Auteur:Carrère d'Encausse
La langue: fra
Format: epub
Éditeur: Fayard


Le partenariat stratégique avec la Chine

Bobo Lo, qui est peut-être le meilleur connaisseur au monde des relations sino-russes, a suggéré, au terme de la longue étude qu’il leur a consacrée : « Le partenariat stratégique entre ces deux pays est un complexe d’ambivalence et d’ambiguïtés où la réalité est très peu conforme aux apparences18. » Ou encore, écrit-il, ce partenariat est un arrangement opportuniste, un axe de commodités, et, dirions-nous, une alliance ou un mariage de raison. Ce jugement, fort éloigné de ce que nous voyons de la relation russo-chinoise telle qu’elle s’est développée au cours des dernières années, mérite pourtant de servir de toile de fond à l’examen des faits.

En 2000, Vladimir Poutine peut dresser le constat d’un rapprochement continu avec la Chine dont le mérite premier est d’avoir mis en veilleuse le lourd contentieux historique qui, des traités inégaux19 à la bruyante querelle sino-soviétique, a durablement opposé Moscou et Pékin. Le partenariat stratégique élaboré en 1996 a été à l’origine d’un réel progrès, suggérant que la méfiance, voire la peur qui ont toujours présidé aux relations entre les deux pays n’ont peut-être pas disparu, mais se sont atténuées. Pour la sensibilité collective russe, la conscience d’un danger venu de l’Est – qui, dès le XIXe siècle, est nommé péril jaune – est difficile à dépasser, d’autant plus qu’à la fin du XXe siècle la société est pour la première fois bien informée de la menace de dépopulation qui la guette, et qu’elle assiste dans le même temps à l’extraordinaire expansion de la population chinoise. Cette opposition entre les deux pays et entre leurs moyens humains n’a cependant pas empêché les responsables russes – de Gorbatchev à Poutine – de s’engager dans un jeu chinois dont l’objectif affiché a été de conclure un partenariat stratégique. Pour tous les responsables russes, il fallait s’adapter à un monde précis, mais aussi à la fluidité de l’environnement international qui en modifiait les données.
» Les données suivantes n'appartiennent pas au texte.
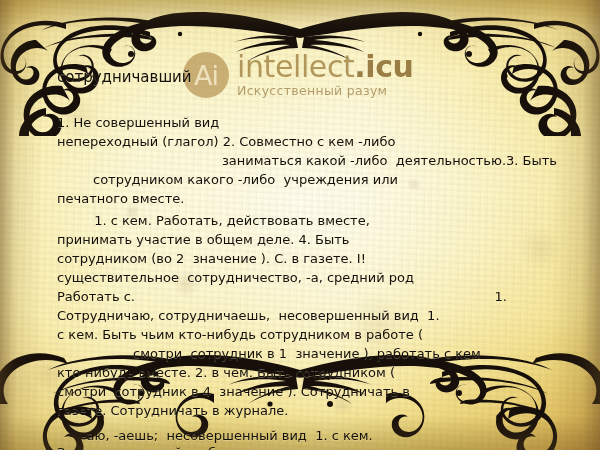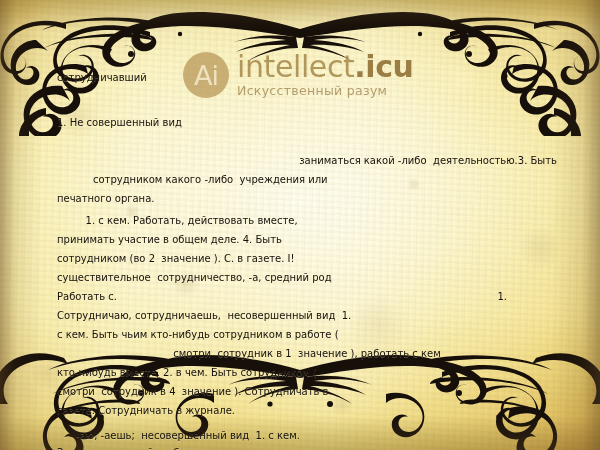"сотрудничавший" .tline.head { font-size: 10px -> 15px }
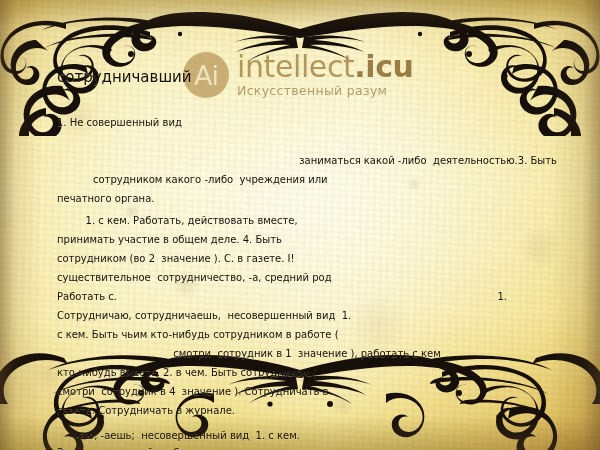"1. Не совершенный вид" .tline { font-size: 10px -> 13px }
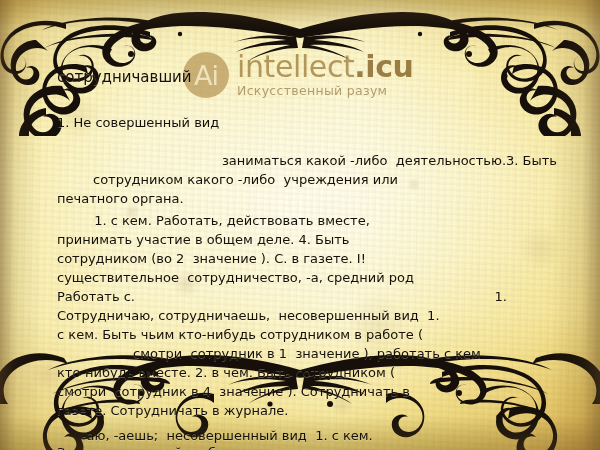"непереходный (глагол) 2. Совместно с" div.tline { html: none -> <div><span>непереходный (глагол) 2. Совместно с кем -либо</span></div> }
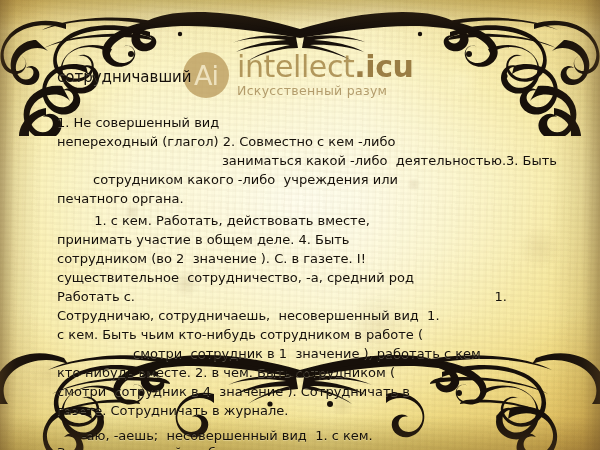"печатного органа." span { text: органа -> вместе }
En 2000, Poutine reprend à son compte le projet, cher à Boris Eltsine, de mettre sur pied un trio Russie-États-Unis-Chine. Ce trio, où la Russie ne se présenterait pas seule face aux États-Unis, mais forte de son alliance avec la Chine, lui donnerait les moyens d’équilibrer la puissance américaine et, au bout du compte, de contraindre Washington à la reconnaître comme puissance globale. Autre avantage que la Russie espérait ainsi tirer de son statut spécifique d’État eurasiatique : la reconnaissance de son rôle de pont entre l’Occident et l’Orient, au premier chef entre les États-Unis et la Chine.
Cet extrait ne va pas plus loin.